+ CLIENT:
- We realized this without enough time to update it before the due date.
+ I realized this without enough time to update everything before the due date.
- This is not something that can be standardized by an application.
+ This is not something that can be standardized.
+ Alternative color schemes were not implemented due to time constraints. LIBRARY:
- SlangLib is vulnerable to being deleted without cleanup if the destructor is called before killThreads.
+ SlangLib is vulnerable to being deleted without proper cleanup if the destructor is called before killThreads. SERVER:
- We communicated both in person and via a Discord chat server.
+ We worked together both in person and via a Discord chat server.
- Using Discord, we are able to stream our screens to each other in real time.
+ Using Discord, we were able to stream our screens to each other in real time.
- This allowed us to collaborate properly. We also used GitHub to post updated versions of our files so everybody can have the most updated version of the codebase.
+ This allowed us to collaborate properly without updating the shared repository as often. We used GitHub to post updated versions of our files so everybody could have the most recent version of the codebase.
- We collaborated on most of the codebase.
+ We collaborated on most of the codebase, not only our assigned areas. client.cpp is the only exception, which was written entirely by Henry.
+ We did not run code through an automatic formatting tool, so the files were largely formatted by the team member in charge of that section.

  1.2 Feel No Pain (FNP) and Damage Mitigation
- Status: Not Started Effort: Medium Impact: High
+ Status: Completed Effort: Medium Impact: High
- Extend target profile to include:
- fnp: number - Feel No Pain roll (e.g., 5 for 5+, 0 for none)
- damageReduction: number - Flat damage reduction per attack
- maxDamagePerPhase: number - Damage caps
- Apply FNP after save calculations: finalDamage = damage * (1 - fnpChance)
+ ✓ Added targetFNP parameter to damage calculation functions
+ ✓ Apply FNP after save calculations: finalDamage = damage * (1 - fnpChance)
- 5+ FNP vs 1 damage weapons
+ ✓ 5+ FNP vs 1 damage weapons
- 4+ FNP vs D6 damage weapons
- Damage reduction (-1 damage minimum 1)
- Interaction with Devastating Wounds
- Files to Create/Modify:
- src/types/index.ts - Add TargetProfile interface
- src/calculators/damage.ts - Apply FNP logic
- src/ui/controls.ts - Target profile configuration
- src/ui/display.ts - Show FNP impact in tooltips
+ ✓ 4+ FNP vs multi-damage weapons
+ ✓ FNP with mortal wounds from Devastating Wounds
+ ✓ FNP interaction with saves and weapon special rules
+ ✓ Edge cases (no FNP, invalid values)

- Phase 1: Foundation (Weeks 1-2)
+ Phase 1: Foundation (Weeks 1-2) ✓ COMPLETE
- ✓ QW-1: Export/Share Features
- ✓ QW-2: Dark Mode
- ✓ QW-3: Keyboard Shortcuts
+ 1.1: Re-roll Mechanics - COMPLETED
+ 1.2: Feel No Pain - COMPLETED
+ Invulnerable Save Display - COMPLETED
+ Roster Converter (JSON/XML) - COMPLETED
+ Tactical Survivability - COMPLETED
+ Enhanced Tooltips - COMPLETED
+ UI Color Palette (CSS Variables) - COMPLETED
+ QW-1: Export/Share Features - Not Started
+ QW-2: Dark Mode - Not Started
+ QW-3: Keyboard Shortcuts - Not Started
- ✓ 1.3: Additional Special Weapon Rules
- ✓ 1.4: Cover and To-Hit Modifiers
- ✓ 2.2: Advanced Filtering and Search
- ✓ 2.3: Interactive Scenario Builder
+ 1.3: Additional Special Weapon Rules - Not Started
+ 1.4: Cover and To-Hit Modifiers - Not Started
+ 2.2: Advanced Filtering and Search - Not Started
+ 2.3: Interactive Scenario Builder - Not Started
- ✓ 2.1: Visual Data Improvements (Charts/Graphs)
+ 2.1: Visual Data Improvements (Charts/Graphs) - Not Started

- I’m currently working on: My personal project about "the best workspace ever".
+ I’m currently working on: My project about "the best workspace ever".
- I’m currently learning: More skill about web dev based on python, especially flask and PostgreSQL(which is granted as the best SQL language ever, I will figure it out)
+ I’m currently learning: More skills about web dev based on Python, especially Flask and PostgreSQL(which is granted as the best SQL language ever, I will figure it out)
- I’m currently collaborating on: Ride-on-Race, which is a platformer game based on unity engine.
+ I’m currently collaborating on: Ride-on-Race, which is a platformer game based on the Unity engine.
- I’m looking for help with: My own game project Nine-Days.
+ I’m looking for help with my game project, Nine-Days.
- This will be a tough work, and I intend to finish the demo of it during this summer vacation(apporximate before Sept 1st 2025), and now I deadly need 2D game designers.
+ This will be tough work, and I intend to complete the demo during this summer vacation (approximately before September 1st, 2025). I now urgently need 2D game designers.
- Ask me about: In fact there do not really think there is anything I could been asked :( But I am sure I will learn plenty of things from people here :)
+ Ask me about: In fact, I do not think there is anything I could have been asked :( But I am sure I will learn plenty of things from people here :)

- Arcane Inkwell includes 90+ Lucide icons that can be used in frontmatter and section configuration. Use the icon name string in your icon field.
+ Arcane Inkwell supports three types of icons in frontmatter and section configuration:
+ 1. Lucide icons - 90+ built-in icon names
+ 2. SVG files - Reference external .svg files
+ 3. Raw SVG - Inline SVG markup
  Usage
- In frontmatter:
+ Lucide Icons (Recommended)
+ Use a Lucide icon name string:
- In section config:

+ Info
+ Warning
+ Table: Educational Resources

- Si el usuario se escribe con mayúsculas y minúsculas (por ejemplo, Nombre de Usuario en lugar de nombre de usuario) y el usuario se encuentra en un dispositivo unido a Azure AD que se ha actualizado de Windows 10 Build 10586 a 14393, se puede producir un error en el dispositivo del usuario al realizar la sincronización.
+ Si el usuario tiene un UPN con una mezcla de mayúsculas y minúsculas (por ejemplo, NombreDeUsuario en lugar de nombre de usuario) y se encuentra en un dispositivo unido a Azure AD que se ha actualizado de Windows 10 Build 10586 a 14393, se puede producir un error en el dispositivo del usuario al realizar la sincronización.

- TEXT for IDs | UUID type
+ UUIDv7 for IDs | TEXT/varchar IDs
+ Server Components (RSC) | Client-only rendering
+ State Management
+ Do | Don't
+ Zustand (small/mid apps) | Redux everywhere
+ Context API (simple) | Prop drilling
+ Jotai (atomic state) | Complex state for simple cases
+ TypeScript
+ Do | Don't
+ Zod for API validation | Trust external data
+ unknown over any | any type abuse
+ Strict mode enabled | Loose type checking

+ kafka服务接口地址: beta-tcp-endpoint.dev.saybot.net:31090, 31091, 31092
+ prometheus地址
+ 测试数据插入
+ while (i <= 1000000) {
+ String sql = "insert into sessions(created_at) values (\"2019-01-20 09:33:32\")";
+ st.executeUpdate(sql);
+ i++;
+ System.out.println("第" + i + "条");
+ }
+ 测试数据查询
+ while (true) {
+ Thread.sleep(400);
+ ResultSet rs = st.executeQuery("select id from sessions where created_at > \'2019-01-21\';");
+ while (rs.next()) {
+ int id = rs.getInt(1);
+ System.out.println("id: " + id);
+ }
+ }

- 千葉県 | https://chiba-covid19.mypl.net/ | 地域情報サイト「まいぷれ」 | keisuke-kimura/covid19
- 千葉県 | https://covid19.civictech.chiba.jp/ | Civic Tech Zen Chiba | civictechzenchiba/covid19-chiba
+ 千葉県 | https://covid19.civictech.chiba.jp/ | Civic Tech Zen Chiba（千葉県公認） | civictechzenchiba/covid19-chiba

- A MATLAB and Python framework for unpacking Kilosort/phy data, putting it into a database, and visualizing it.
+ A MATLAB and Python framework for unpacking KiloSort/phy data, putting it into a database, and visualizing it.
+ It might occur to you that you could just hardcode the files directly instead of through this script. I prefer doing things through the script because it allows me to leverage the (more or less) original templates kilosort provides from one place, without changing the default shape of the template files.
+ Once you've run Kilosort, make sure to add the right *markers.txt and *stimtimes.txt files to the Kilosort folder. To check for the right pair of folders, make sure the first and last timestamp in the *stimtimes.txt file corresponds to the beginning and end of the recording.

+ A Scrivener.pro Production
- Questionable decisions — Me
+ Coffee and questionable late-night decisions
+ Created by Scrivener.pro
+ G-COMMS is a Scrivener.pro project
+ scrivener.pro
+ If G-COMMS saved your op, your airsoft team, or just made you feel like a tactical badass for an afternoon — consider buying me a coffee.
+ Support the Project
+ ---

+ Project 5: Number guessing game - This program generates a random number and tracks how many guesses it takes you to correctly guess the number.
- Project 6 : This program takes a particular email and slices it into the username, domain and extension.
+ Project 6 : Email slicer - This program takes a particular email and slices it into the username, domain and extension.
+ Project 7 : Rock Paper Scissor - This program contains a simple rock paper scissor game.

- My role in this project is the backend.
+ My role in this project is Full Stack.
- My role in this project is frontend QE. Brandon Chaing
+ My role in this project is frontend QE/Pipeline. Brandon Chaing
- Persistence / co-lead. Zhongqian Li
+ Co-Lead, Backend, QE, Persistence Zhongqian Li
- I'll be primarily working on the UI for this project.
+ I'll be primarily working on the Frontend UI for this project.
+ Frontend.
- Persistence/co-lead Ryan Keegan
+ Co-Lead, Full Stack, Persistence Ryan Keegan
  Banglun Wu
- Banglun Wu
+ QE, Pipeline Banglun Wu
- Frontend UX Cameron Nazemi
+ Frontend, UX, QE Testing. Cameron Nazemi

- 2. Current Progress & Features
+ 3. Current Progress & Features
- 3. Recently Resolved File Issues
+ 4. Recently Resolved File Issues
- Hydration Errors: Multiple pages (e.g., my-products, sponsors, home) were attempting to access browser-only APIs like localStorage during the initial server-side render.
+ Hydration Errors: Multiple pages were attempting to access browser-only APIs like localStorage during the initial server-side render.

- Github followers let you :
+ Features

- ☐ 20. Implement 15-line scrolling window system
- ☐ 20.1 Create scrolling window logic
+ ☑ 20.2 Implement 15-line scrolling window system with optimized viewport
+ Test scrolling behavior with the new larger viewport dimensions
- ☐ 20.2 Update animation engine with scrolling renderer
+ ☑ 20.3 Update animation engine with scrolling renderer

..........

## Exercise aim
Produce a word-for-word copy of everything above from the line holding "- This will" down to the line holding "- Ask me about: In", with both of those lines kept.

## Answer for this exercise
- This will be a tough work, and I intend to finish the demo of it during this summer vacation(apporximate before Sept 1st 2025), and now I deadly need 2D game designers.
+ This will be tough work, and I intend to complete the demo during this summer vacation (approximately before September 1st, 2025). I now urgently need 2D game designers.
- Ask me about: In fact there do not really think there is anything I could been asked :( But I am sure I will learn plenty of things from people here :)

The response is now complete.